▸ Version comparison data
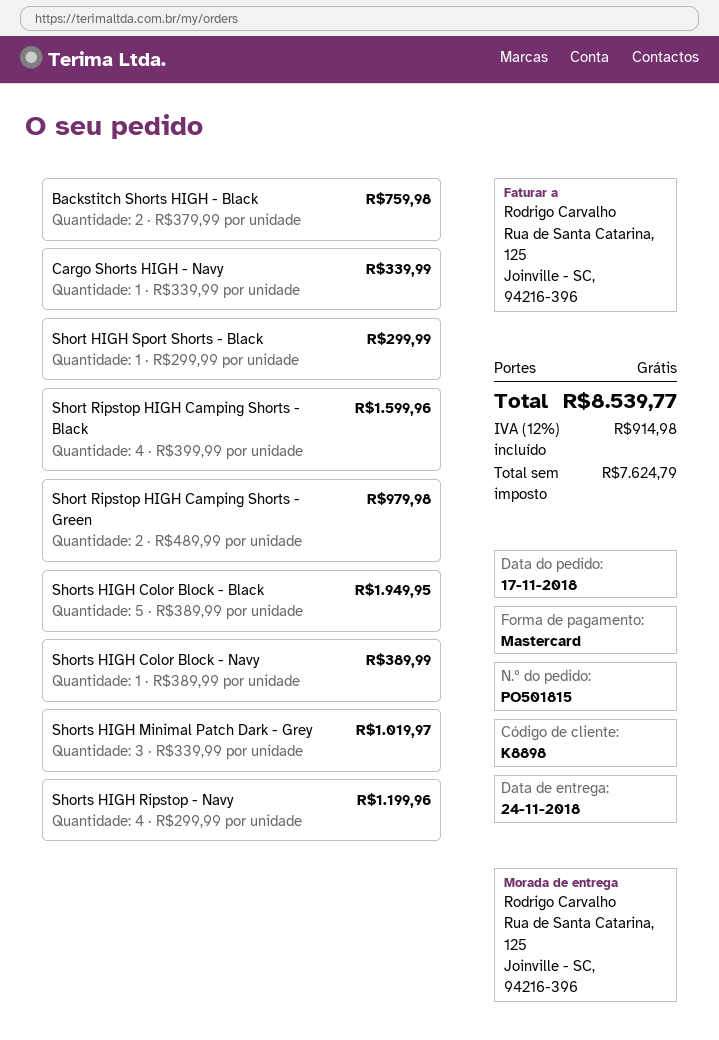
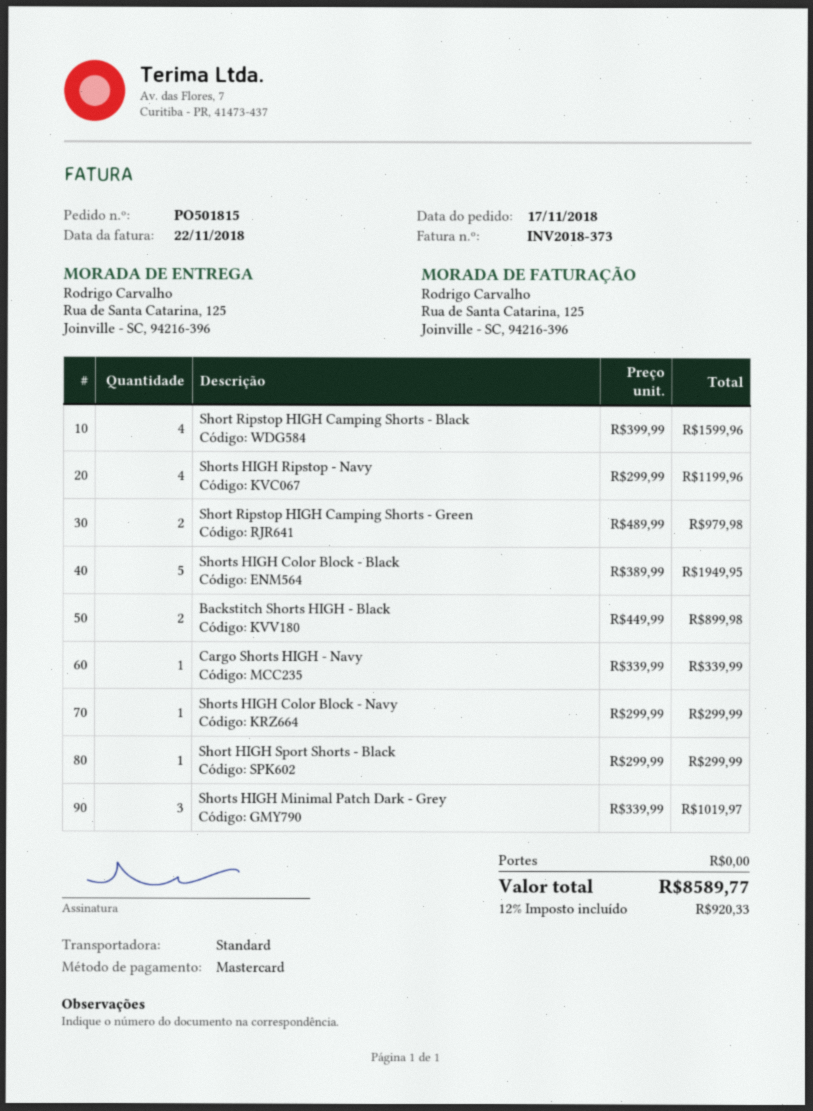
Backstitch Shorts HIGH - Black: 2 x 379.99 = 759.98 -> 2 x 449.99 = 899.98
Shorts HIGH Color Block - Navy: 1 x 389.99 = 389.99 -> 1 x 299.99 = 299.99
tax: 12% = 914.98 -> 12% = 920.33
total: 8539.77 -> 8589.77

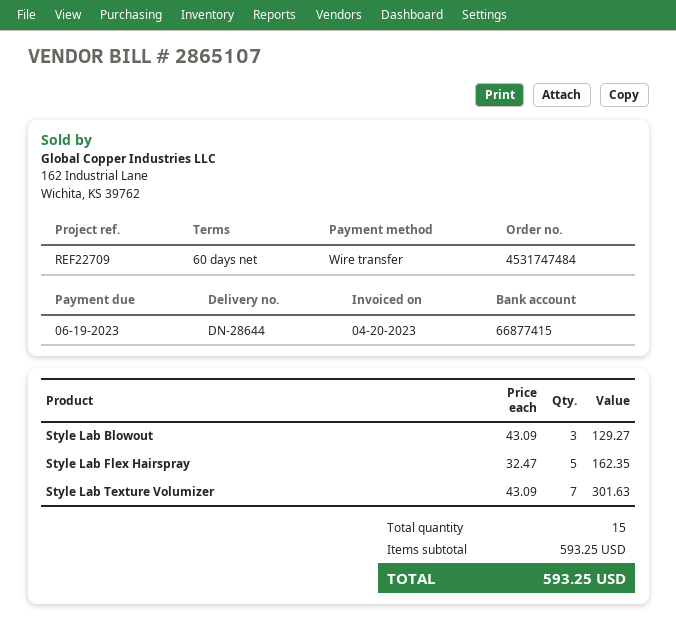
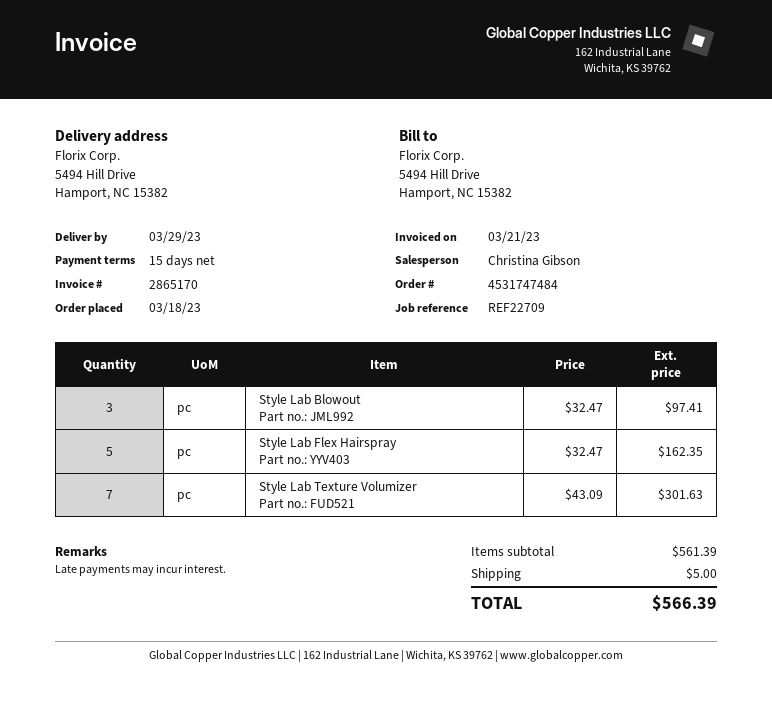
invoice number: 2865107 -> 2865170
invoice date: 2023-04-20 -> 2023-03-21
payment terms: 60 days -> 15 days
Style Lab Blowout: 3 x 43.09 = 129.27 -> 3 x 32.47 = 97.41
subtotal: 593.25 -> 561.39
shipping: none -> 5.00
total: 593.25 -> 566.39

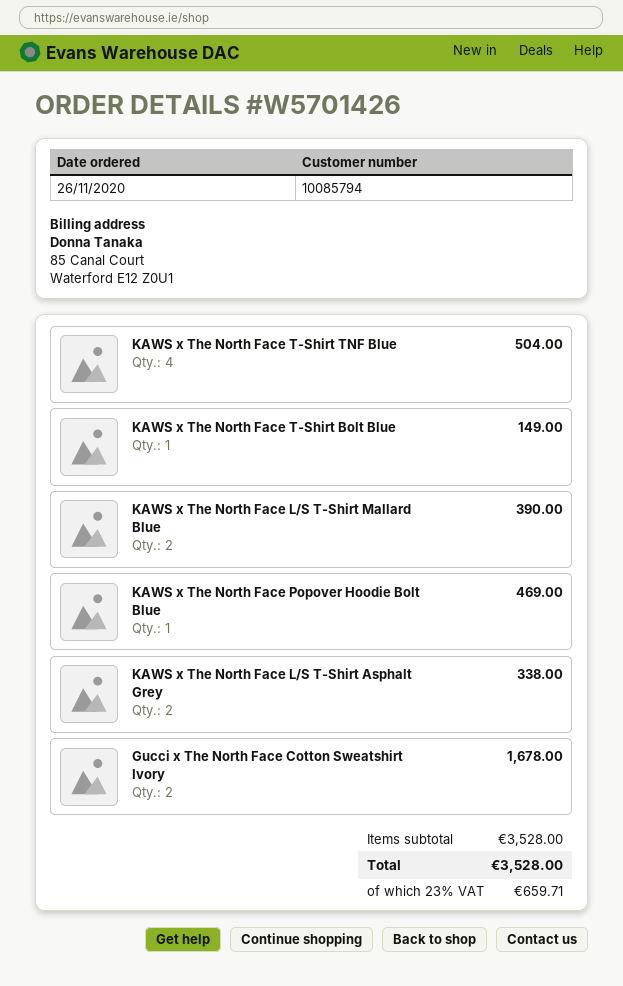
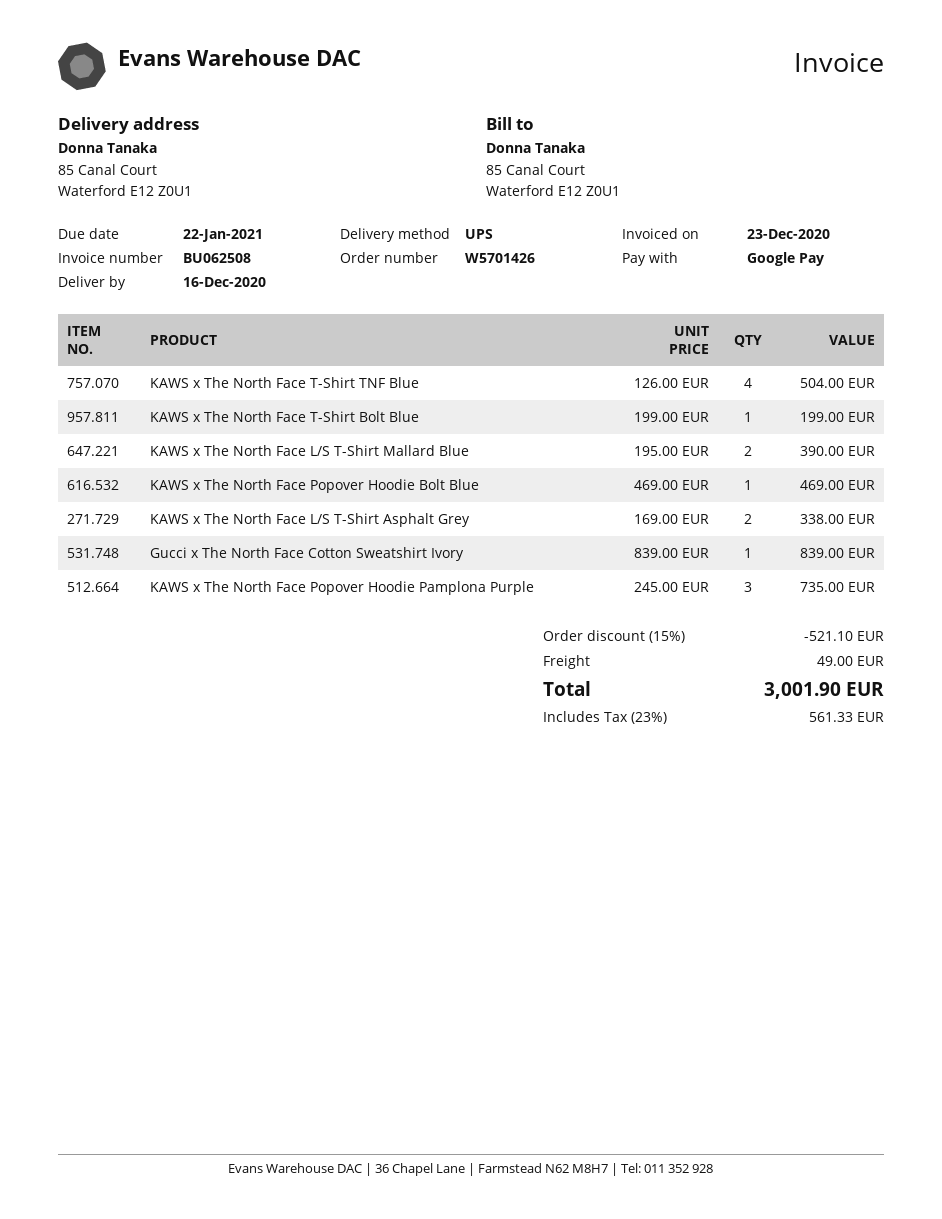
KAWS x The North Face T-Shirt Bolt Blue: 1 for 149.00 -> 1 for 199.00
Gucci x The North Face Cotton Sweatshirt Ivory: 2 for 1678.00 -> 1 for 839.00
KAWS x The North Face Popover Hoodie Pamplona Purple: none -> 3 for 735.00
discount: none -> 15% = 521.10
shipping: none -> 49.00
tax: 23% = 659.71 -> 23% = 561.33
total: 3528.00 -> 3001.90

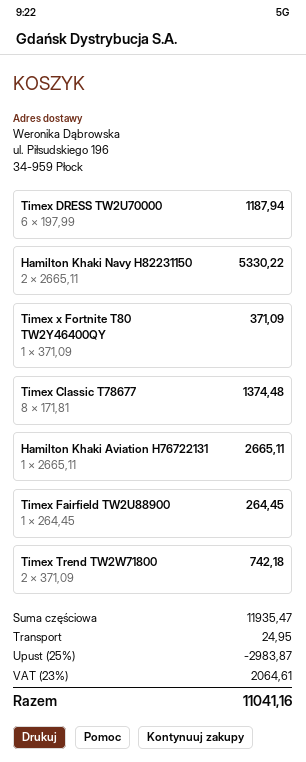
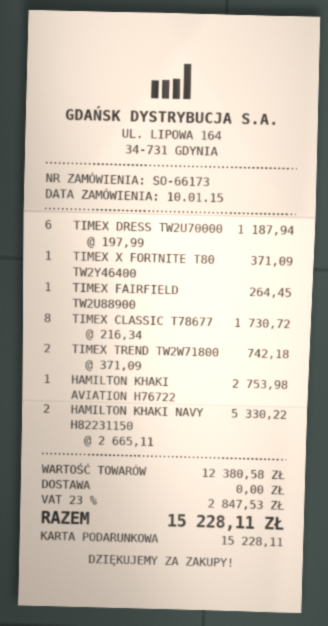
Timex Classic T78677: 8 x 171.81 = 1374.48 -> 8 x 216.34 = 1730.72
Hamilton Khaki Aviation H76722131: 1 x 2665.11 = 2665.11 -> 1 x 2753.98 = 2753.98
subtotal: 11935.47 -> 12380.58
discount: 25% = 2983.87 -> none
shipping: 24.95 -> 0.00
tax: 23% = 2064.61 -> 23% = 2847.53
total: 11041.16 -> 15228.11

▸ WHAT YOU ARE ASKED TO DO
Once the line with "total: 8539.77 -> 8589.77" is found in the data above, reproduce it and each line after it exactly, through the line with "Gucci x The". Omit the pictures.

▸ ANSWER FOR THIS EXERCISE
total: 8539.77 -> 8589.77

invoice number: 2865107 -> 2865170
invoice date: 2023-04-20 -> 2023-03-21
payment terms: 60 days -> 15 days
Style Lab Blowout: 3 x 43.09 = 129.27 -> 3 x 32.47 = 97.41
subtotal: 593.25 -> 561.39
shipping: none -> 5.00
total: 593.25 -> 566.39

KAWS x The North Face T-Shirt Bolt Blue: 1 for 149.00 -> 1 for 199.00
Gucci x The North Face Cotton Sweatshirt Ivory: 2 for 1678.00 -> 1 for 839.00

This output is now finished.